Our offices were on the fifth floor, near an elevator, behind a frosted glass door that said
A-1 Detective Agency, Fredrick C. Rubinski, Chief Investigator
(both our names, however, were listed on the building directory—we were the only detective agency in a world of doctors and lawyers). In the outer office sat our receptionist—an attractive gum-chewing, nail-filing blonde—who worked for free, because Fred allowed her to sit at a switchboard, running her own answering-service business. In addition to the inner office, which was Fred’s alone, an adjoining, cubicled-off office accommodated four operatives.

Late in the afternoon, I sat across from Fred and filled him in on my day’s activities.

“Assaulting a police detective,” Fred said archly, leaning back in his swivel chair, the dwindling stub of a once-fine cigar in a corner of his mouth, “that should be good for business. . . . Why so reckless, Nate?”

A hard round ball of a man, Fred looked like a bald, slightly less homely Edward G. Robinson, typically natty in his gray suit and blue-and-gray patterned tie.

“Fat Ass isn’t a cop,” I said, sipping a cup of water from the outer office cooler. “He’s just a thug on the city payroll. Anyway, there won’t be a peep out of him—he won’t tell a soul.”

“Because he was at Lansom’s, playing bag man, you mean?”

“That’s right. I think they’re running hookers out of that nightclub.”
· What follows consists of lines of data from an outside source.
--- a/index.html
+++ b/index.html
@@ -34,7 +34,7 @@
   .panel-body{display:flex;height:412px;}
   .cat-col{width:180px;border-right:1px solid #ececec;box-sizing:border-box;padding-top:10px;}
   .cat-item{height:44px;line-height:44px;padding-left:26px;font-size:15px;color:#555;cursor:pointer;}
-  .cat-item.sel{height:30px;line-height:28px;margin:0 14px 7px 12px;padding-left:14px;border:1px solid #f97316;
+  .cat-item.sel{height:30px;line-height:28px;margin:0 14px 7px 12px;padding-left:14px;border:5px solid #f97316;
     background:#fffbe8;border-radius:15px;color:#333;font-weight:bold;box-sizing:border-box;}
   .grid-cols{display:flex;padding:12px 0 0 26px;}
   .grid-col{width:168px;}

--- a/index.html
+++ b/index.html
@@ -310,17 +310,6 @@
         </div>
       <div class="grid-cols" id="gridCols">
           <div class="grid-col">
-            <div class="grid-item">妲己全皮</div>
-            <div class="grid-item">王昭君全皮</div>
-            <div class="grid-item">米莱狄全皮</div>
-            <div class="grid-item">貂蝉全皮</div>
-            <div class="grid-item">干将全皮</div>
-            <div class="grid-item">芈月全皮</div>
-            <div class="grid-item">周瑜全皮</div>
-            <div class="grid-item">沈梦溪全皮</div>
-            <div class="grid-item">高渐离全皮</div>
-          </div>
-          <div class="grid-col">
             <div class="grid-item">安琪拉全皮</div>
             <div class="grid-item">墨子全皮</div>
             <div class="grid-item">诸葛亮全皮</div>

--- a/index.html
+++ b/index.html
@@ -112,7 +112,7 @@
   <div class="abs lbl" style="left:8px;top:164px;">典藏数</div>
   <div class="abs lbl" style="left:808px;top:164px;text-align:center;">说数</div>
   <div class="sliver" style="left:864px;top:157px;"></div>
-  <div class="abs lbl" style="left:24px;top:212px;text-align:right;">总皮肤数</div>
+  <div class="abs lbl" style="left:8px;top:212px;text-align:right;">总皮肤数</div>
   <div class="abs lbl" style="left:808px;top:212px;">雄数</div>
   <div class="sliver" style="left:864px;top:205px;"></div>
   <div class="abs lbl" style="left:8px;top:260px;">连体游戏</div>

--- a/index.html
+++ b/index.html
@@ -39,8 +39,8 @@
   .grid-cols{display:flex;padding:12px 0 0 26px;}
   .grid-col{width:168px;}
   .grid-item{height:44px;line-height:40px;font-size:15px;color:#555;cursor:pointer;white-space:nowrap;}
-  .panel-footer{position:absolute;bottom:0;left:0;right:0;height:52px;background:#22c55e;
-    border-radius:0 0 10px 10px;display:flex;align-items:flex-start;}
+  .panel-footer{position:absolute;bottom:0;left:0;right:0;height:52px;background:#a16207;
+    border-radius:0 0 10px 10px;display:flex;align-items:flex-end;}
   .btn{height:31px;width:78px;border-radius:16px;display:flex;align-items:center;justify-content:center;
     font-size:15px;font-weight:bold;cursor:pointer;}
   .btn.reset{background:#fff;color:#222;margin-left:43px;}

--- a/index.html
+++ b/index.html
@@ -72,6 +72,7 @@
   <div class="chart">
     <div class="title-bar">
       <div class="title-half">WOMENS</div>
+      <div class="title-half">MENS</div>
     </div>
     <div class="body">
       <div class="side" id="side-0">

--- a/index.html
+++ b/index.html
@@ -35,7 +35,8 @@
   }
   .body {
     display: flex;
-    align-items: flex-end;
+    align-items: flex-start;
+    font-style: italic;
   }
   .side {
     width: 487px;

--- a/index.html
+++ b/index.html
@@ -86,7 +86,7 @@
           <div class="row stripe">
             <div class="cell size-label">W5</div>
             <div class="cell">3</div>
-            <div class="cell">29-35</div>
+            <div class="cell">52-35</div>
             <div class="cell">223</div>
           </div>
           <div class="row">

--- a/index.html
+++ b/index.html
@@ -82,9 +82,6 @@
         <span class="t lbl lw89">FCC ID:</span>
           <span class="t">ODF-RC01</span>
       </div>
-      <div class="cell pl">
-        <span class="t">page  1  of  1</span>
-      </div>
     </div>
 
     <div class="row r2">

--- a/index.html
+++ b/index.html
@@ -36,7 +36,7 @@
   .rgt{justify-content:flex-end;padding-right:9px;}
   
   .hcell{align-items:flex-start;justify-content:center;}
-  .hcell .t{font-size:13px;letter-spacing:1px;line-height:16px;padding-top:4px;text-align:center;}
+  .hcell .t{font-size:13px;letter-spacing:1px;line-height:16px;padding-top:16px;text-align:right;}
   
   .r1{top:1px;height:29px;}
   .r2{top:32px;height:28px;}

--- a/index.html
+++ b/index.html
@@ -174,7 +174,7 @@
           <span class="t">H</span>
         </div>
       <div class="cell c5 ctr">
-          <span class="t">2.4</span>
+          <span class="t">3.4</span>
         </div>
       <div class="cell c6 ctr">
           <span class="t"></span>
Fred lifted a thick dark eyebrow. “If so, I haven’t heard about it. Ever since that underage-chorus-girl shit hit the fan, Granny’s been keeping the Garden squeaky clean.”

“Yeah? Then why is Granny quitting?”

“The hell you say!”

“Granlund told me as much today. Seems Lansom’s up to something that’s rubbing our esteemed road-company Ziegfeld the wrong way.”

“That’s pretty goddamn interesting . . .” Fred pressed out the stub of his cigar in a brass tray on his tidy desk. “. . . but I still don’t think it’s hookers. Did you break Brown’s nose?”

“Probably. Fat Ass won’t fuck with me—he thinks I’m a Chicago Outfit guy.”

“Aren’t you?”

I wadded up the empty Dixie cup and tossed it in a corner wastebasket. “Not in any major way, but I’m not going to burst his bubble, on that score. Listen, what can you tell me about a . . .” I checked my notepad. “. . . Dr. Wallace A. Dailey?”

Fred rocked in the chair, fingers tented on his belly over his silk tie. “Just that he’s everybody’s favorite rabbit-puller, these days.”

“Abortionist to the stars.”

“Yeah, and the social set.”

“And how does a physician achieve such distinction?”

Fred laughed, shrugged. “We’re not talking about some
back-room abortion mill, Nate—Doc Dailey is, or anyway was, a prominent member of the medical community, out here.”

According to Fred (who confirmed and expanded upon what Welles had told me), Dr. Dailey was a former chief of staff at Los Angeles County Hospital, and—until fairly recently—had been an associate professor of surgery at the University of Southern California.

“There was some kind of scandal that got hushed up,” Fred said, “back in early ’45 . . . a malpractice situation that got paid off and swept under the carpet. But serious enough that the doc had to resign both his positions.”